- The Washington Times - Friday, February 16, 2001

California has not fixed basic problems with its broken power system, despite a whirlwind of legislative activity and the commitment of more than $20 billion of state taxpayer funds to bail out the state's failing utilities.
The state legislature, which has been in special session to address the power crisis since the beginning of the year, has not moved to correct the major flaws in its deregulation law that spawned the crisis and instead is moving toward an ill-considered state takeover and reregulation of the industry, said energy specialists, state regulators and members of Congress at a hearing of the House Energy and Commerce energy and air quality subcommittee yesterday.
Elements of the 1996 California deregulation law that backfired included requiring the state's utilities to sell their generating facilities and buy most of their power on the spot market, where wholesale prices skyrocketed last year.
The gap between the soaring spot market prices and the low rates the utilities were allowed to charge consumers led to their amassing $12.5 billion of debt since last summer a burden that has brought them to the brink of bankruptcy.
Such errors, when combined with California's failure to build new power plants and facilities in the last decade, led to the rolling blackouts and insolvency of California's utilities last month, those testifying said.
"California's current response appears to be too little too late," said Lawrence J. Makovich of Cambridge Energy Research Associates, noting that Gov. Gray Davis only last week issued executive orders drastically cutting the time needed to build new power facilities in the state.
"The source of California's far-reaching power crisis is a shortage," he said, predicting at least 20 hours of extreme shortage that will force extensive rolling blackouts in the state this summer.
Though the state has tried to promote conservation with advertising campaigns and edicts, it has not allowed consumer electricity rates to rise to levels that would curb the state's voracious demand for power and enable it to avert a severe crisis this summer, he said.
Rep. Christopher Cox, California Republican, said legislation being debated in the Democratic-led state legislature to take over the utilities' power facilities in exchange for the state financing their debt burden with an $11 billion bailout is doomed to fail.
"We saw in spades how that didn't work in the Soviet Union," he said. Several committee members and public officials testifying at the hearing questioned whether the state has the expertise needed to run and maintain the transmission facilities it hopes to acquire.
"State leaders are again acting in haste and with partial understanding and moving the state towards a state-dominated if not state-run electricity system the likes of which is not seen outside of Eastern Europe," said Adrian T. Moore, executive director of the Reason Public Policy Institute.

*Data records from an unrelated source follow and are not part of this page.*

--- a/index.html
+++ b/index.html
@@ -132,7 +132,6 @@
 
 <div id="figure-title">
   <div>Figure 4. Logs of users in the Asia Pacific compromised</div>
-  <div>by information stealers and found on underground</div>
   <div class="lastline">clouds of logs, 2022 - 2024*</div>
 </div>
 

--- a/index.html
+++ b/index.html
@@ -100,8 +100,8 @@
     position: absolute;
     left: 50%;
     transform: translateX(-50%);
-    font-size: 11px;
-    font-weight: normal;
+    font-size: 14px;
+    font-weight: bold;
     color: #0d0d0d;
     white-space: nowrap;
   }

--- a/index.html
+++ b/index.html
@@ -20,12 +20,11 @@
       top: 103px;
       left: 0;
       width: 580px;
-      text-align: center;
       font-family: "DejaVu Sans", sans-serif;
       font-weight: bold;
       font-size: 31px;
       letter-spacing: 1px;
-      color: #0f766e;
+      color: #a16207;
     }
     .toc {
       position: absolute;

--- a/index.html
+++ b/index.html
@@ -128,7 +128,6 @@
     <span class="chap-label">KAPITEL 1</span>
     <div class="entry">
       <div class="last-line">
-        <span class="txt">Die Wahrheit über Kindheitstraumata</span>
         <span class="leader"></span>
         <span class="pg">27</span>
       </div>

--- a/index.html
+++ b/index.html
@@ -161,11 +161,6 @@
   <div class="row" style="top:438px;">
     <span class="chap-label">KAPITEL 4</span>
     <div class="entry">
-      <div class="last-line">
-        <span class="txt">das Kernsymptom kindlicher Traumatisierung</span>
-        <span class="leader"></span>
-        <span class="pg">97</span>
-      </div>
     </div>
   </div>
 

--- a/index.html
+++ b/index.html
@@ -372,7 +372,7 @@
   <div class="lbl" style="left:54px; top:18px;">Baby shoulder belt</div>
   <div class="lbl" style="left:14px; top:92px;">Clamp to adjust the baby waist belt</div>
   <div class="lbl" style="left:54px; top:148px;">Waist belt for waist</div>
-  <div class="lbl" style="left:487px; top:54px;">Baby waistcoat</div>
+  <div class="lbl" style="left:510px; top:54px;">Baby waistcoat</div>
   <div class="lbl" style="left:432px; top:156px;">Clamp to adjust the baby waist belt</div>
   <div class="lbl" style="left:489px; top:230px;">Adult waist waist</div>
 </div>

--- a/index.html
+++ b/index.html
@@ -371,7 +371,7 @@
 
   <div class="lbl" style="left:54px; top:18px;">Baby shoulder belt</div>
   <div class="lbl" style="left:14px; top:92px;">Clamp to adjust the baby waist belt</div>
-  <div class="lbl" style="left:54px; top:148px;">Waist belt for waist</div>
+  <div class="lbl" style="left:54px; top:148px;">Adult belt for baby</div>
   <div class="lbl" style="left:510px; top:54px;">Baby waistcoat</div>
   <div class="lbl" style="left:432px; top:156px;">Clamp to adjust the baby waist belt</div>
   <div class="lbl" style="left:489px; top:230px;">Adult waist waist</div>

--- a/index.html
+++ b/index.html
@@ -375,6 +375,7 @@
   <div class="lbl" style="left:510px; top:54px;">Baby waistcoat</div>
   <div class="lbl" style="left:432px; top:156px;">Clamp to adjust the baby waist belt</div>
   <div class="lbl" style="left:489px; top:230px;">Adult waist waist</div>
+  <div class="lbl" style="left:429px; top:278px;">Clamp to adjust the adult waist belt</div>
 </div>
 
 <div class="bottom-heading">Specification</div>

State power officials from Maryland, Ohio and Pennsylvania testified that their experiments with deregulation have been successful so far because they avoided California-style errors in moving from regulated to unregulated markets.
Mike Travieso, People's Counsel of Maryland, said the regional wholesale market Maryland shares with the District, Pennsylvania, New Jersey and Delaware "is better designed and operated" than California's broken market.
"In Maryland, while we have retail price freezes like in California, the utilities were able to retain their assets or arrange for long-term power purchases" that keep them out of insolvency, he said.
Carl Wood, a California Public Utilities commissioner, agreed that the state made mistakes when it forced utilities to sell their fuel-burning power plants and buy power on the spot market.
But he contended that the Federal Energy Regulatory Commission also is to blame because it failed to impose caps on wholesale prices even after it found in November that power suppliers were charging "unjust and unreasonable" rates in the spot market.
Curtis Hebert, chairman of the federal commission, strongly opposes such wholesale price controls, saying they will make the energy shortage worse, and Pres-
ident Bush has ruled out federal price controls as a solution to the California crisis.
Rep. Henry A. Waxman, California Democrat, said Californians "feel abandoned by President Bush" and "feel they are being held hostage by out-of-state energy generators." Public opinion polls show many in the state want a return to state control and regulation.
Committee Chairman W.J. "Billy" Tauzin, Louisiana Republican, said other states should be careful not to repeat California's mistakes, though he predicted areas such as New York, Chicago and Boston will face some problems this summer because they blocked the building of power and transmission facilities.